Problem to solve
Copy out the lines of the records below, and only those lines, from the one with "transportation and public utilities, '65: -700" through the one with "transportation and public utilities, 1973: none", exactly as they appear.

Data for processing
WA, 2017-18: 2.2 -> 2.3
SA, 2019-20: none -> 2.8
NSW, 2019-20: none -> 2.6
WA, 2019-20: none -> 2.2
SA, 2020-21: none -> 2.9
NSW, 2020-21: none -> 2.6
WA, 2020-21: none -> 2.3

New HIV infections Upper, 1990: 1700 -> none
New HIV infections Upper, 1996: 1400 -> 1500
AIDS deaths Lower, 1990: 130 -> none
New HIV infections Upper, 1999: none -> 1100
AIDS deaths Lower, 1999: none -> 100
---
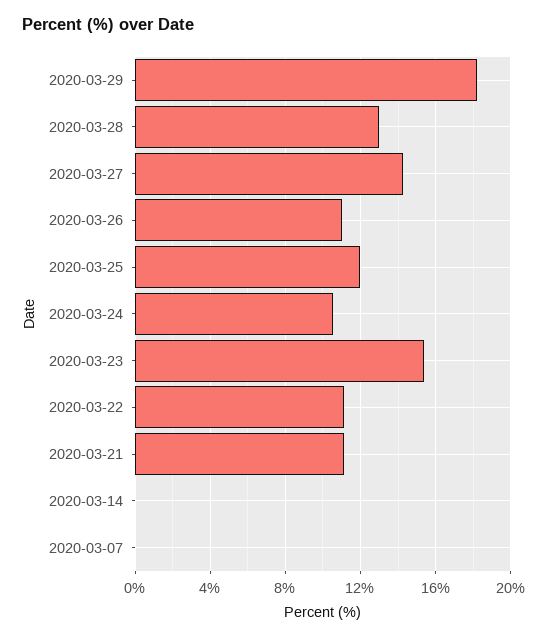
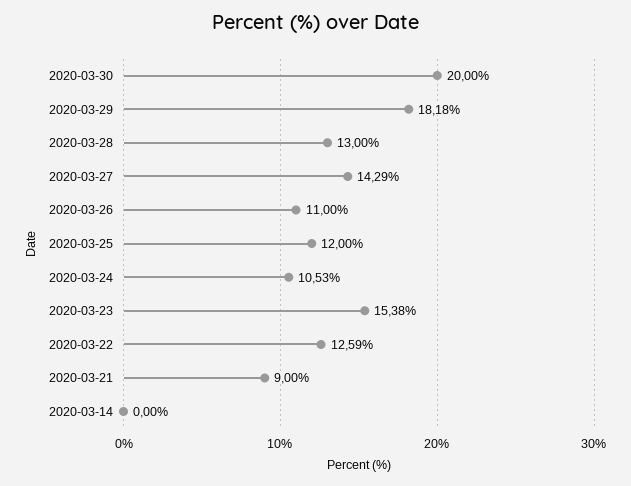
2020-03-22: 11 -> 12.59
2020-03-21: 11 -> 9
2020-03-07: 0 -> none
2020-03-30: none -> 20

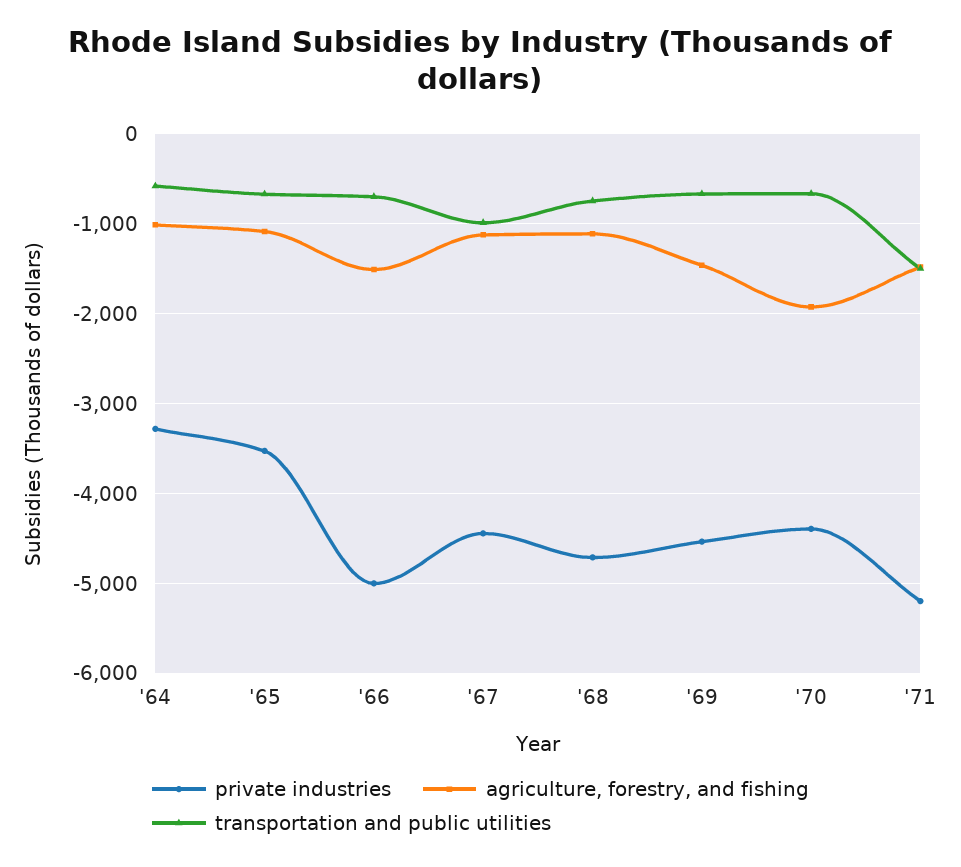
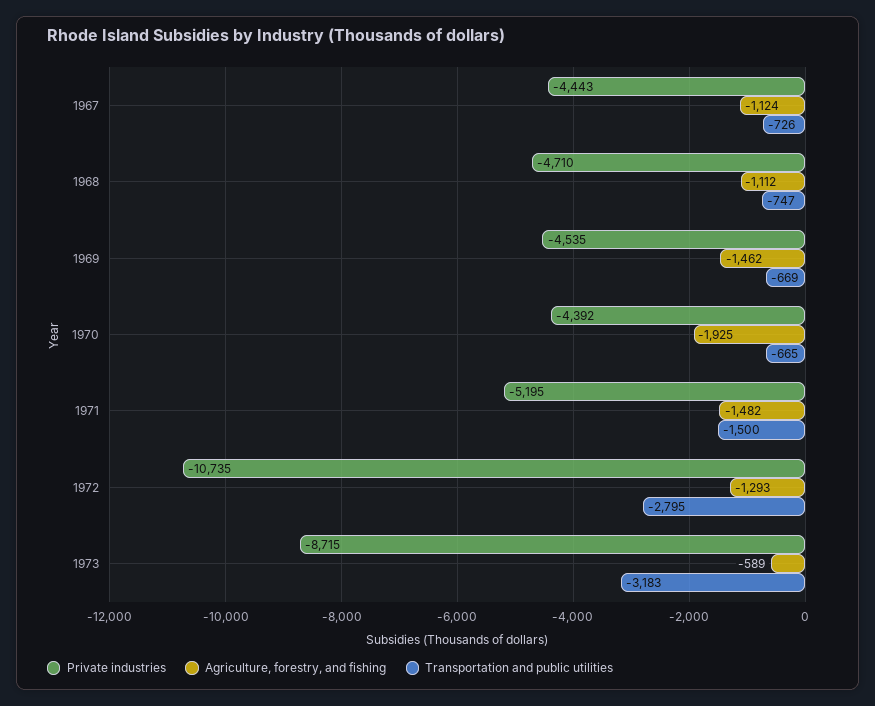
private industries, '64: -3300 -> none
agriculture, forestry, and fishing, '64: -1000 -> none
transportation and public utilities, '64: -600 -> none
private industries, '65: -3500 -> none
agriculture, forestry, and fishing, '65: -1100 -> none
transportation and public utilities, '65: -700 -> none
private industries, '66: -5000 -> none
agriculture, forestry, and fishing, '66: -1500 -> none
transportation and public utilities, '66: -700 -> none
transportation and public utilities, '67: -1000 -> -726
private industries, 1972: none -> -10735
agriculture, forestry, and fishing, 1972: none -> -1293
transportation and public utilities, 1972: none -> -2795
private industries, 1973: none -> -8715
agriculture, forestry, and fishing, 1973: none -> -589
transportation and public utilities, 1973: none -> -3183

Task response
transportation and public utilities, '65: -700 -> none
private industries, '66: -5000 -> none
agriculture, forestry, and fishing, '66: -1500 -> none
transportation and public utilities, '66: -700 -> none
transportation and public utilities, '67: -1000 -> -726
private industries, 1972: none -> -10735
agriculture, forestry, and fishing, 1972: none -> -1293
transportation and public utilities, 1972: none -> -2795
private industries, 1973: none -> -8715
agriculture, forestry, and fishing, 1973: none -> -589
transportation and public utilities, 1973: none -> -3183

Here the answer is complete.